I read a post on another caregiver's blog.....she's taking a break and stepping away from blogging, for a bit, and I guess that's what I've done. We care 24/7 for someone with cancer. We don't know, exactly, how our patient feels.....but we can see by the grimace on their face, or hear the heavy breathing, and know the pain is there. We feel the pain of being unable to do anything, except offer the medications they've been given .....and hope that they find relief, if only for a short while.
In early April, my honey had his 2nd Spinal Lumbar Radio Frequency Dennervation (nerve burning) or RFD for short. The first one in February, 2011 worked wonders and helped to assuage some of the pain, in his back. The RFD can be effective for 12 - 18 months, and can only be done once per year. By the end of this past January, we knew that the procedure was going to be necessary a 2nd time, and we held out great hopes that it would be as effective as the first one. Unfortunately, it seems that it isn't working as well this time. Thankfully, he has his "little blue pills and little white pills" that make the pain a little more manageable.

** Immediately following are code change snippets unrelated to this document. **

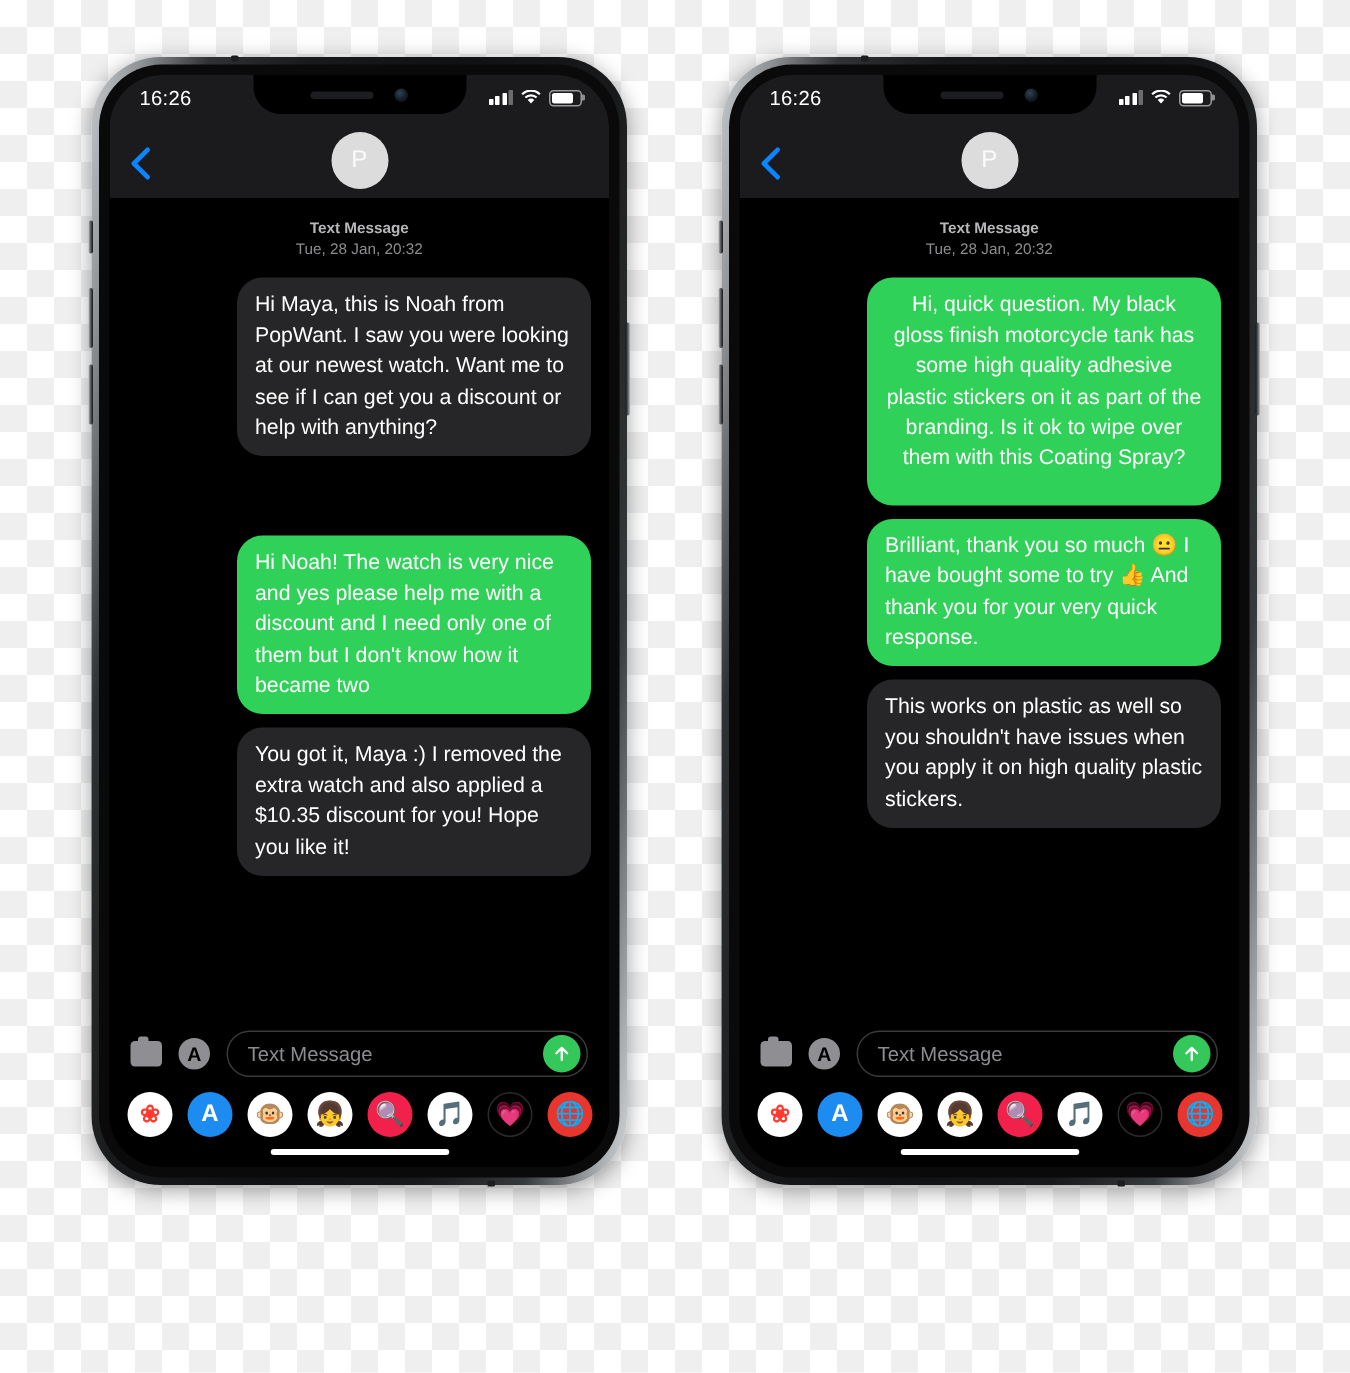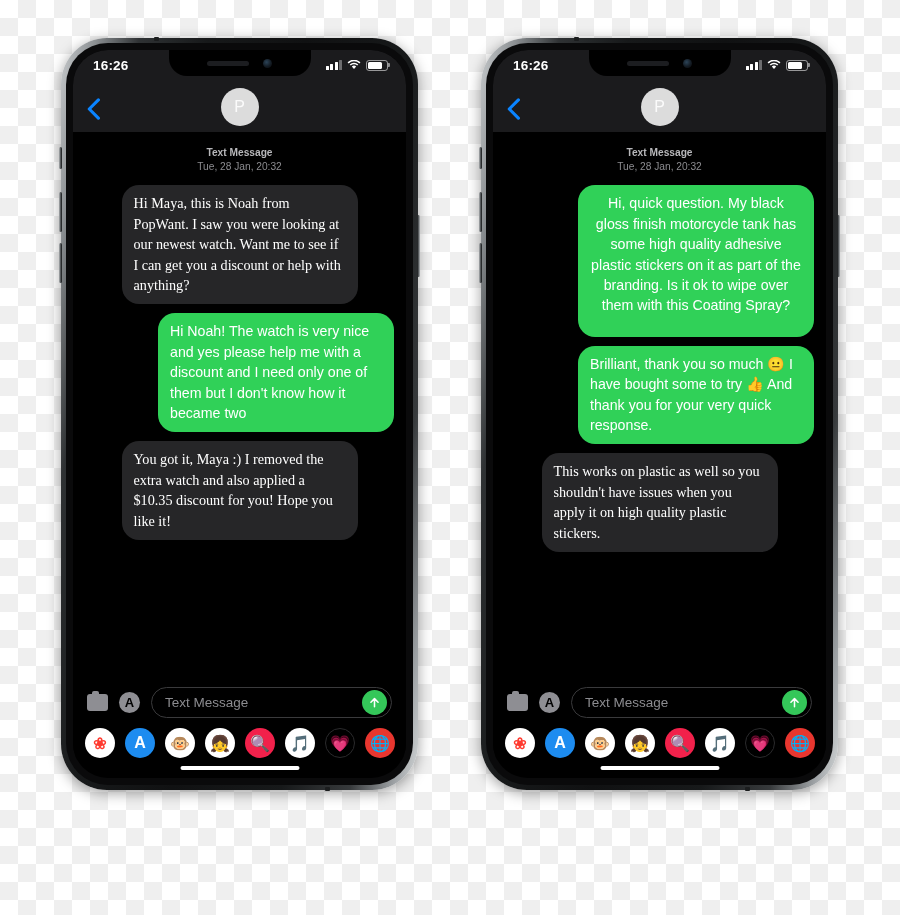--- a/index.html
+++ b/index.html
@@ -98,7 +98,7 @@
     color: #fff;
     z-index: 10;
   }
-  .clock { font-weight: bold; letter-spacing: .2px; }
+  .clock { font-weight: normal; letter-spacing: .2px; }
   .status-right { display: flex; align-items: center; }
   .sig-bars { display: flex; align-items: flex-end; gap: 1.5px; }
   .sig-bars i { display: block; width: 3px; background: #fff; border-radius: .5px; }

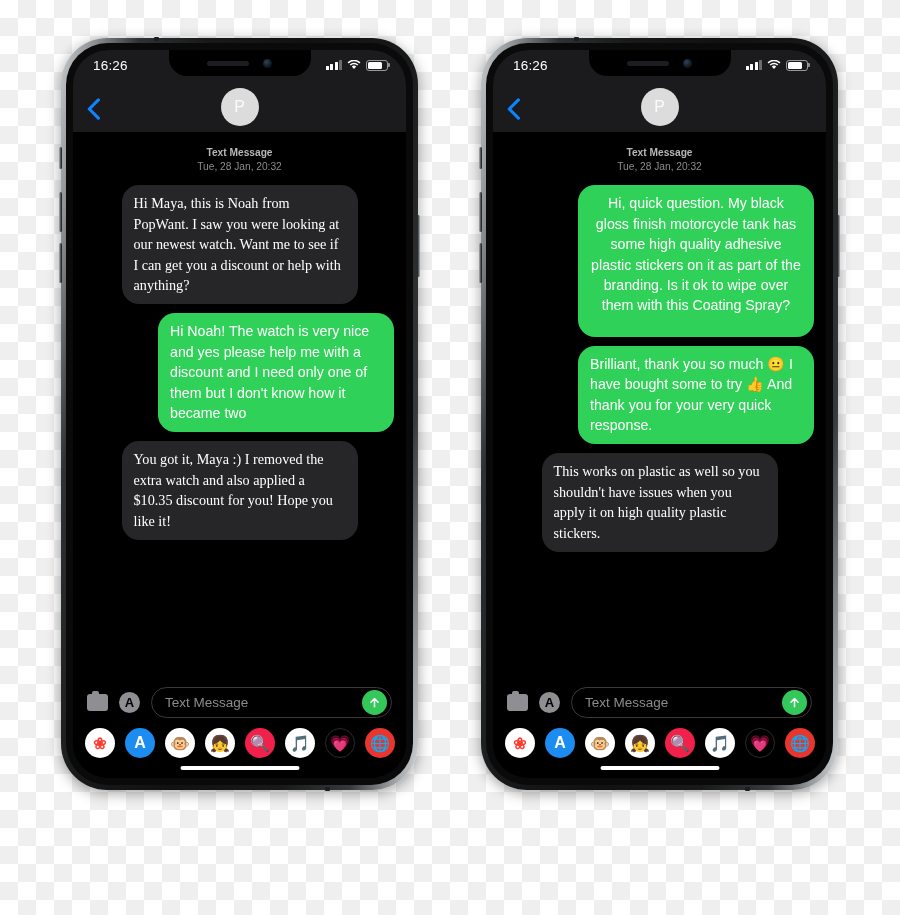--- a/index.html
+++ b/index.html
@@ -160,7 +160,7 @@
   }
   .ts b { color: #b7b7ba; font-weight: bold; }
   .row { display: flex; }
-  .row.in  { justify-content: center; font-family: Liberation Serif, serif; }
+  .row.in  { justify-content: flex-end; }
   .row.out { justify-content: flex-end; }
   .bubble {
     border-radius: 17px;

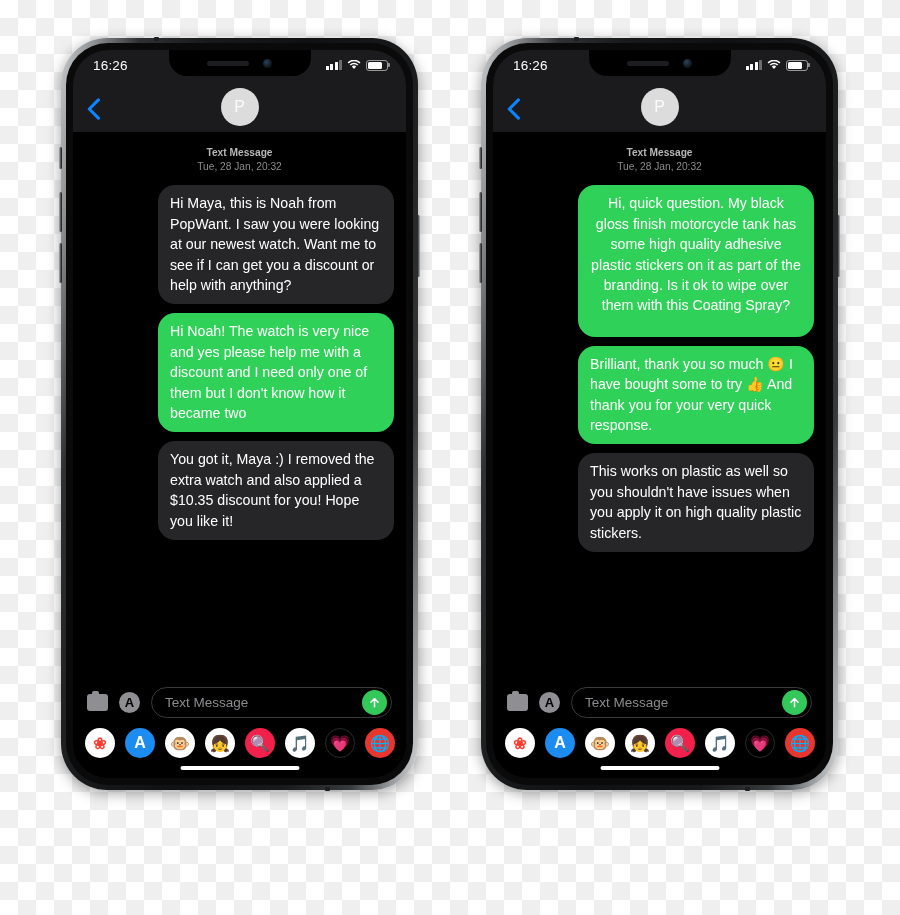--- a/index.html
+++ b/index.html
@@ -299,7 +299,7 @@
               <div class="bubble in" style="max-width: 236px; padding: 8px 12px 9px; font-size: 14.2px; line-height: 20.4px;">Hi Maya, this is Noah from PopWant. I saw you were looking at our newest watch. Want me to see if I can get you a discount or help with anything?</div>
             </div>
             <div class="row out" style="margin-bottom: 9px;">
-              <div class="bubble out" style="max-width: 236px; padding: 8px 12px 9px; font-size: 14.2px; line-height: 20.4px;">Hi Noah! The watch is very nice and yes please help me with a discount and I need only one of them but I don't know how it became two</div>
+              <div class="bubble out" style="max-width: 236px; padding: 8px 12px 9px; font-size: 14.2px; line-height: 20.4px; margin-top: 44px;">Hi Noah! The watch is very nice and yes please help me with a discount and I need only one of them but I don't know how it became two</div>
             </div>
             <div class="row in" style="margin-bottom: 15px;">
               <div class="bubble in" style="max-width: 236px; padding: 8px 12px 9px; font-size: 14.2px; line-height: 20.4px;">You got it, Maya :) I removed the extra watch and also applied a $10.35 discount for you! Hope you like it!</div>

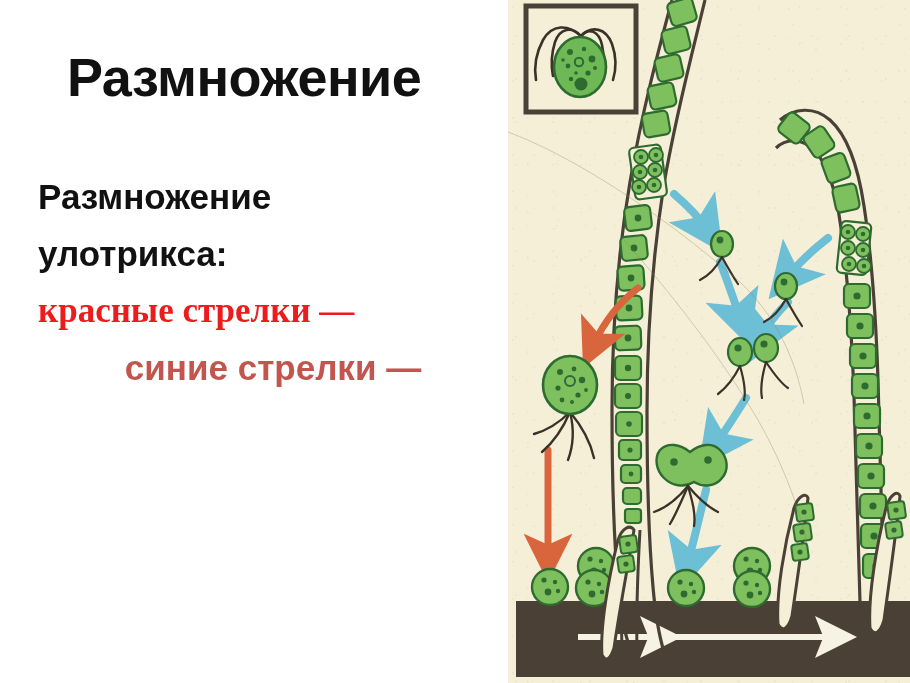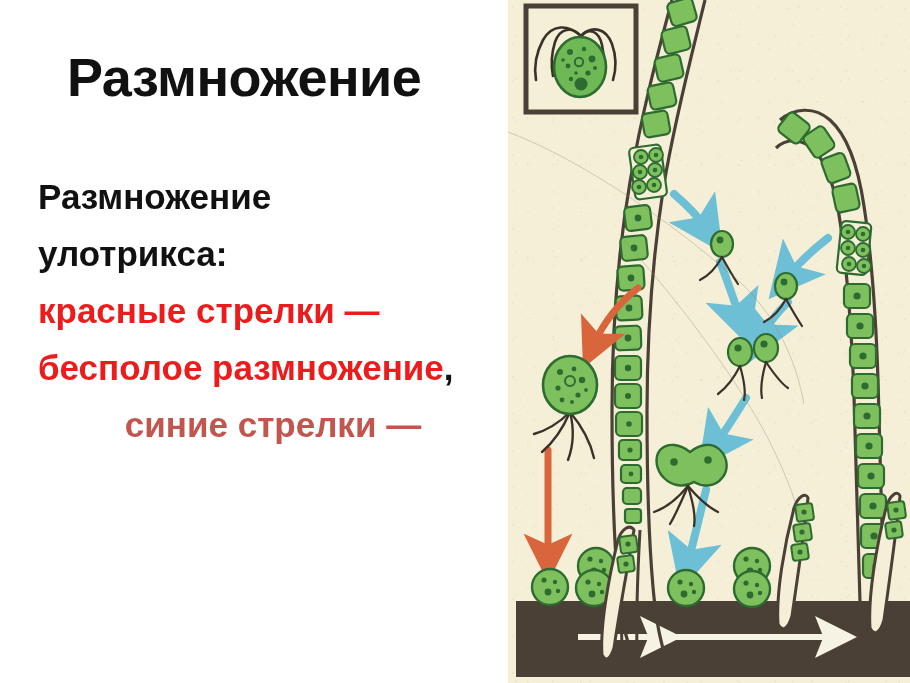--- a/index.html
+++ b/index.html
@@ -30,7 +30,7 @@
     white-space:nowrap;color:#111111;
   }
   .ln-black{color:#111111;}
-  .ln-red{color:#ED1C1C;}
+  .ln-red{color:#ED1C1C;font-family:Liberation Serif, serif;}
   .ln-rose{color:#C2564F;text-align:center;}
   .punc-black{color:#111111;}
   .punc-rose{color:#C2564F;}

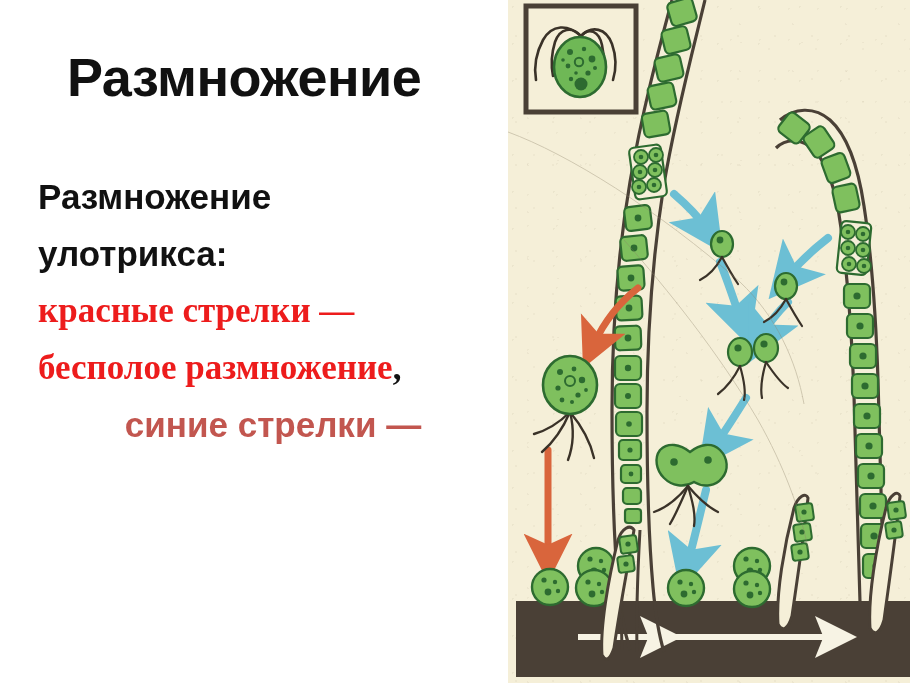--- a/index.html
+++ b/index.html
@@ -73,9 +73,6 @@
       </div>
       <div class="body-line ln-red">
         <span>красные стрелки —</span>
-      </div>
-      <div class="body-line ln-red">
-        <span>бесполое размножение</span><span class="punc-black">,</span>
       </div>
       <div class="body-line ln-rose">
         <span>синие стрелки —</span>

He also has ostopenia/osteoporosis which has been made worse by the MM. Standing too long, or walking too much, causes great pain. He's now on CO-Q-10 and a nasal spray, which are both supposed to be helpful in treating osteoporosis......so far, no luck.
He has been on steroids for many months, and Dr. H. decided to give him a break. The oral dosage, plus the steroid injections in his back, have played havoc not only with his blood glucose but also with his emotions, and just his feelings in general. I had begun to assume that was the culprit so was very happy when the decision was made to suspend them, for awhile. Unlike most MM patients, the Dex never seemed to affect his ability to sleep! LOL
He's been in remission (or Complete Response, as it's called) since the fall of 2011, but has continued to be on a maintenance dose of Revlimid. Because he constantly feels bad (like someone with the flu), Dr. H. gave permission to stop his Chemo for awhile....or until his M-Spike begins to edge back up. (It would be great if that never happened and miracles do occur, but it's highly unlikely). Dr. H. thought it unlikely that the Revlimid was the reason for his never feeling good, and I'm sure he's probably right since my honey felt bad way before Revlimid became a part of his life. He's had tests, of all sorts, and everything seems to be fine.....other than the fact......he has cancer, feels bad, and of course...the pain.
It's frustrating. It's often depressing. It can be debilitating. It's Multiple Myeloma.
He tries, extremely hard, to "continue with life"......but he spends lots of time, in his recliner resting and/or sleeping. This is the "new normal" that MM patients, and their caregivers, learn to live with.
Tuesday, he sees Dr. H at the Cancer Center and he will have been off Revlimid for one month and Dex for over two months. Hoping and praying that his M-Spike is still zero so his vacation from treatment can continue.
It's frustrating. It's often depressing. It can be debilitating. It's Multiple Myeloma. It's our life, and we're still thankful for each and every day.